Try it: Exactly reproduce the lines from the line that has "subtotal: 602.54 -> 516.60" down to the last line of the entries, inclusive.
____________________
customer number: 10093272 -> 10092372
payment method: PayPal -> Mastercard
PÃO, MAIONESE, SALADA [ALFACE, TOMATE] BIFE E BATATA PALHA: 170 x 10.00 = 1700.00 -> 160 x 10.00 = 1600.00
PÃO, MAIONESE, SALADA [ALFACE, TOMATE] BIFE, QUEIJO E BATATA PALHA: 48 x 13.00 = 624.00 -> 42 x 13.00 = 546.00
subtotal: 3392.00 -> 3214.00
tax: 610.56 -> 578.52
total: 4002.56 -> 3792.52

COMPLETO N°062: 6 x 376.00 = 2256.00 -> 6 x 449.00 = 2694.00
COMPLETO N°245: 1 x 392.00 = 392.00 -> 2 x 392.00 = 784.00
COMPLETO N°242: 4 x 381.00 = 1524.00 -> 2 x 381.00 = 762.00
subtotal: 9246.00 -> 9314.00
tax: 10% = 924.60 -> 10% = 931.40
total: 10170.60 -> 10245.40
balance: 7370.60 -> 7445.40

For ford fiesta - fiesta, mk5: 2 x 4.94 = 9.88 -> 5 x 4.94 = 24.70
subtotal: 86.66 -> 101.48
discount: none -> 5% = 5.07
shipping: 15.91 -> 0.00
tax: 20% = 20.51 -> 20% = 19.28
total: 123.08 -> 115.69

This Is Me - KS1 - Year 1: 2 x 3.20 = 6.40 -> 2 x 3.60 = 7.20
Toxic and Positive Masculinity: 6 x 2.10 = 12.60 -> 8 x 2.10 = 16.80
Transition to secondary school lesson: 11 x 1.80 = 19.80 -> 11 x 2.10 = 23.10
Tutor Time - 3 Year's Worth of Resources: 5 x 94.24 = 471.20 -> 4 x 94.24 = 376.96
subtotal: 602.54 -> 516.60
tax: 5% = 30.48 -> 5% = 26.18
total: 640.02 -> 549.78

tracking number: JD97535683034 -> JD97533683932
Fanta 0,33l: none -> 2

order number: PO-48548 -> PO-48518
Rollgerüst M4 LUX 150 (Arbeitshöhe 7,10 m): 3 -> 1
____________________
Result for this exercise:
subtotal: 602.54 -> 516.60
tax: 5% = 30.48 -> 5% = 26.18
total: 640.02 -> 549.78

tracking number: JD97535683034 -> JD97533683932
Fanta 0,33l: none -> 2

order number: PO-48548 -> PO-48518
Rollgerüst M4 LUX 150 (Arbeitshöhe 7,10 m): 3 -> 1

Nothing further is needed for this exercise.